Front-end code edit data:

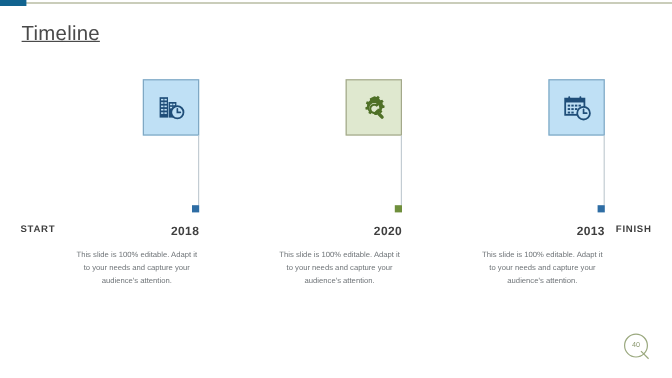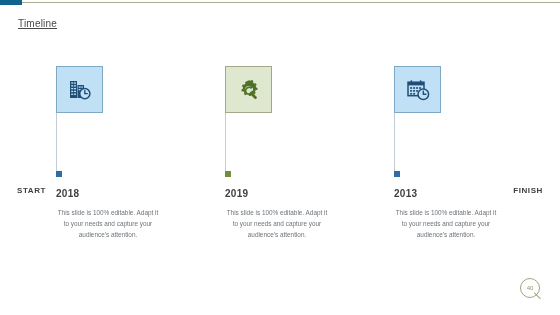--- a/index.html
+++ b/index.html
@@ -35,21 +35,21 @@
     width: 22px;
     height: 5px;
     background: #11638f;
   }
 
   
   .page-title {
     position: absolute;
     left: 18px;
     top: 18px;
-    font-size: 10px;
+    font-size: 17px;
     color: #4a4a4a;
     letter-spacing: 0.2px;
     font-weight: 400;
     text-decoration: underline;
   }
 
   
   .slide {
     position: absolute;
     inset: 0;
@@ -73,21 +73,21 @@
     left: 56px;
     right: 56px;
     top: 66px;
     display: flex;
     justify-content: space-between;
   }
   .col {
     width: 110px;
     display: flex;
     flex-direction: column;
-    align-items: flex-start;
+    align-items: flex-end;
   }
 
   
   .icon-tile {
     width: 47px;
     height: 47px;
     box-sizing: border-box;
     display: flex;
     align-items: center;
     justify-content: center;
@@ -227,21 +227,21 @@
             <path d="M13 3.3 l1.9 .55 .95 -1.1 1.55 1.25 -.5 1.35 1.25 1.25 1.4 -.45 1.2 1.6 -1.1 .95 .5 1.85 1.4 .5 -.3 1.95 -1.45 .1 -.85 1.7 .75 1.25 -1.45 1.35 -1.2 -.8 -1.75 .7 -.25 1.45 -1.95 .15 -.55 -1.35 -1.85 -.35 -1 1.05 -1.7 -1 .4 -1.4 -1.15 -1.5 -1.45 .05 -.45 -1.9 1.35 -.55 .3 -1.85 -1.15 -.9 .85 -1.75 1.4 .35 1.35 -1.3 -.35 -1.4z" fill="#4f7027"></path>
             <circle cx="13" cy="13" r="4.1" fill="#dfe8cf"></circle>
             <path d="M15.4 11.3 a3.4 3.4 0 1 0 1.0 2.4" fill="none" stroke="#4f7027" stroke-width="1.6"></path>
             <path d="M15.2 14.3 L20.4 19.6 a1.4 1.4 0 0 1 -2 2 L13.2 16.3 z" fill="#4f7027"></path>
             <path d="M13.6 10.2 l2.4 -2.4 1.6 1.6 -2.4 2.4z" fill="#4f7027"></path>
           </svg>
         </span>
       </div>
       <div class="connector"></div>
       <div class="marker green"></div>
-      <div class="year">2019</div>
+      <div class="year">2020</div>
       <div class="copy">This slide is 100% editable. Adapt it to your needs and capture your audience's attention.</div>
     </div>
 
     <div class="col">
       <div class="icon-tile blue">
         <span>
           <svg width="26" height="26" viewBox="0 0 26 26">
             <rect x="3" y="5.2" width="16" height="13.5" fill="#bfe0f5" stroke="#1f4e79" stroke-width="1.5"></rect>
             <rect x="3" y="5.2" width="16" height="3.2" fill="#1f4e79"></rect>
             <rect x="5.6" y="3.2" width="1.5" height="3.4" rx="0.6" fill="#1f4e79"></rect>

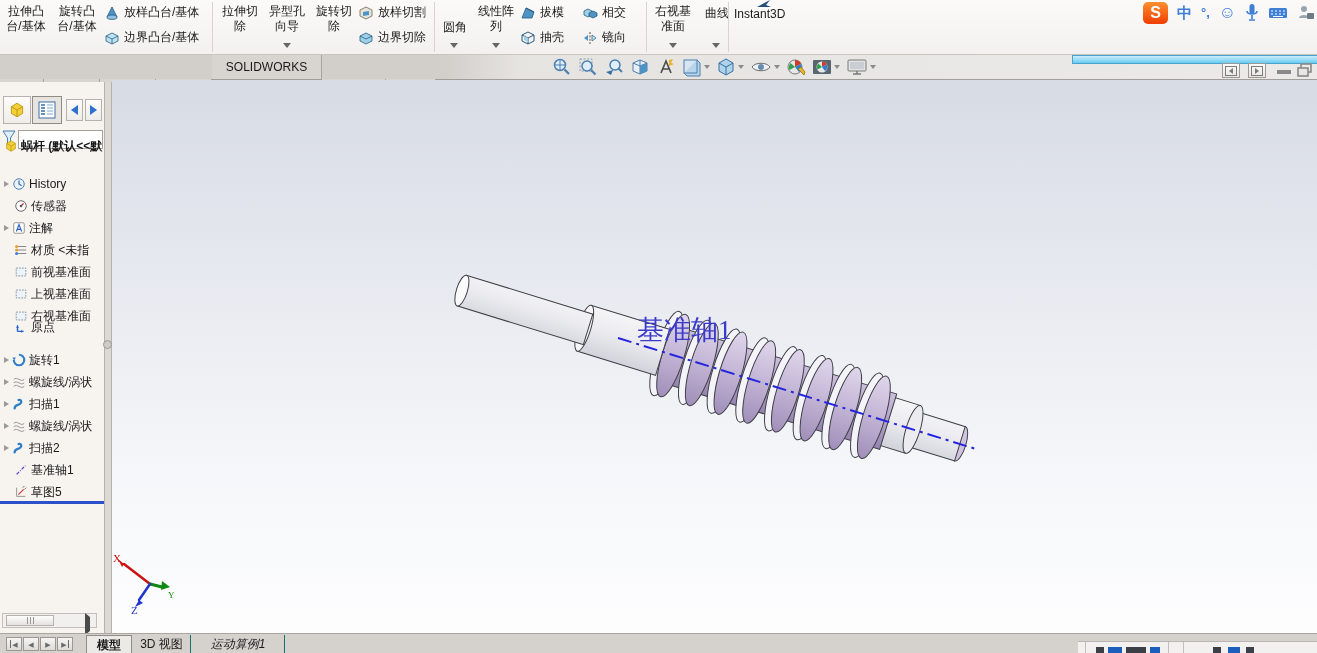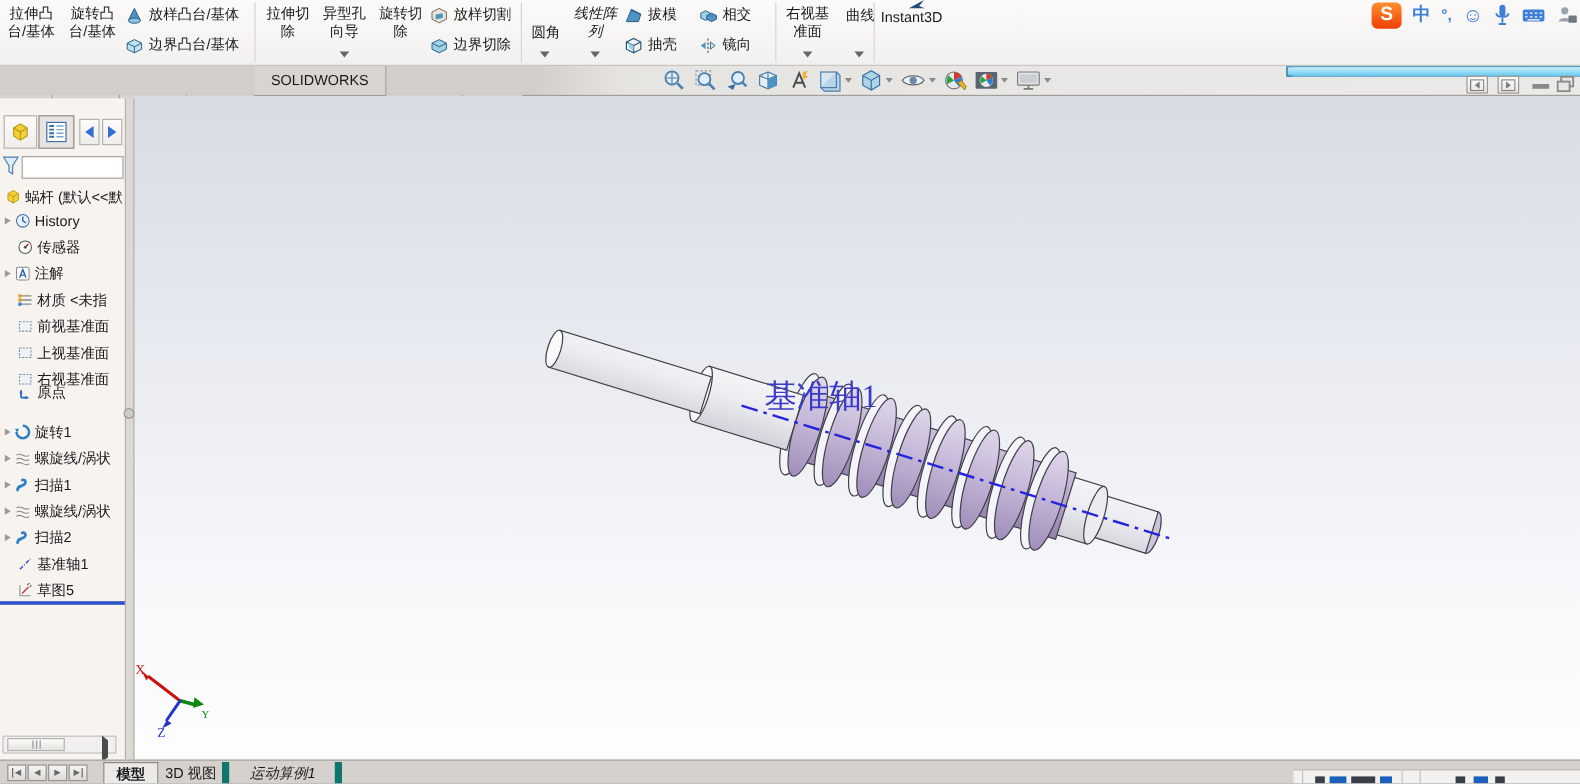--- a/index.html
+++ b/index.html
@@ -41,21 +41,21 @@
   .grip{width:1px;height:7px;background:#9a9794;}
   .tri-r2{width:0;height:0;border-top:4px solid transparent;border-bottom:4px solid transparent;border-left:5px solid #4a4a4a;}
   .splitter{left:105px;top:82px;width:7px;height:551px;background:#dcd9d5;border-right:1px solid #b5b2ae;cursor:col-resize;}
   .sphandle{position:absolute;left:-2px;top:258px;width:9px;height:9px;border-radius:50%;background:#cfccc8;border:1px solid #9a9794;}
   
   .viewport{left:112px;top:80px;width:1205px;height:553px;background:linear-gradient(#d7dbe4 0%,#e6e9ef 35%,#f7f8fa 75%,#fdfdfe 100%);}
   .axislabel{position:absolute;left:637px;top:312px;font-family:"Liberation Serif",serif;font-size:27px;color:#3b3bca;cursor:pointer;}
   
   .bbar{left:0;top:633px;width:1317px;height:20px;background:#d5d2ce;border-top:1px solid #a9a6a2;}
   .navbtn{position:absolute;top:3px;width:16px;height:14px;border:1px solid #9b9894;background:linear-gradient(#f6f5f4,#dddbd8);display:flex;align-items:center;justify-content:center;gap:1px;cursor:pointer;color:#6a6a6a;font-size:7px;line-height:1;}
-  .btab{position:absolute;top:1px;height:19px;border-right:6px solid #0f766e;text-align:center;line-height:19px;cursor:pointer;}
+  .btab{position:absolute;top:1px;height:19px;border-right:1px solid #0f766e;text-align:center;line-height:19px;cursor:pointer;}
   .btab.on{background:#eceae7;border:1px solid #8f8c88;border-bottom:none;font-weight:bold;}
   .statusright{left:1078px;top:641px;width:239px;height:12px;background:#f2f1ef;border-top:1px solid #b8b5b1;overflow:hidden;}
   .spane{position:absolute;top:0;width:1px;height:12px;background:#c3c0bc;}
   .sfrag{position:absolute;top:5px;height:8px;background:#3a3f48;}
   input.filter{position:absolute;left:18px;top:130px;width:85px;height:19px;border:1px solid #a5a29e;background:#fff;font-size:11px;padding:0 3px;}
   svg{display:block;}
   text{font-family:"Liberation Serif",serif;}
 </style>
 </head>
 <body>
@@ -102,21 +102,21 @@
           <svg width="16" height="16" viewBox="0 0 16 16">
             <path d="M2 6 8 3l6 3v5l-6 3-6-3z" fill="#9fd0e8" stroke="#255a80" stroke-width=".8"></path>
             <path d="M2 6l6 3 6-3" stroke="#255a80" fill="none" stroke-width=".8"></path>
           </svg>
         </span>
       <span>边界切除</span>
     </div>
     <div class="divv" style="left:434px;"></div>
     <div class="rlbl" style="left:438px;top:6px;width:34px;margin-top:14px;">圆角</div>
     <div class="dd" style="left:450px;top:43px;"></div>
-    <div class="rlbl" style="left:474px;top:4px;width:44px;font-style:italic;">线性阵列</div>
+    <div class="rlbl" style="left:474px;top:4px;width:44px;">线性阵列</div>
     <div class="dd" style="left:492px;top:43px;"></div>
     <div class="ritem" style="left:520px;top:4px;">
       <span>
           <svg width="16" height="16" viewBox="0 0 16 16">
             <path d="M2 13 6 3l8 4-2 6z" fill="#4d94c4" stroke="#255a80" stroke-width=".8"></path>
             <path d="M6 3l8 4" stroke="#255a80"></path>
           </svg>
         </span>
       <span>拔模</span>
     </div>
@@ -397,21 +397,21 @@
         <span class="tri-r"></span>
       </div>
 
     <span class="abs" style="left:2px;top:48px;">
         <svg width="14" height="17" viewBox="0 0 14 17">
           <path d="M1 1h12L8.5 8v7l-3-2V8z" fill="#dfeefa" stroke="#4a7fae"></path>
         </svg>
       </span>
     <input class="filter" style="top: 48px;" type="text">
 
-    <div class="trow" style="left:4px;top:72px;">
+    <div class="trow" style="left:4px;top:54px;font-weight:bold;">
       <span>
           <svg width="14" height="14" viewBox="0 0 16 16">
             <path d="M3 5 8 2l5 3v6l-5 3-5-3z" fill="#f3cf3a" stroke="#b8960a" stroke-width=".8"></path>
             <path d="M3 5l5 3 5-3M8 8v6" stroke="#b8960a" fill="none" stroke-width=".8"></path>
           </svg>
         </span>
       <span>蜗杆 (默认&lt;&lt;默</span>
     </div>
     <div class="trow" style="left:4px;top:92px;">
         <span class="texp"></span>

### [TASK DIRECTIONS]
For the records above, state the number of lines holding the string "Serif", without further comment.

### [THE COMPLETED TASK]
2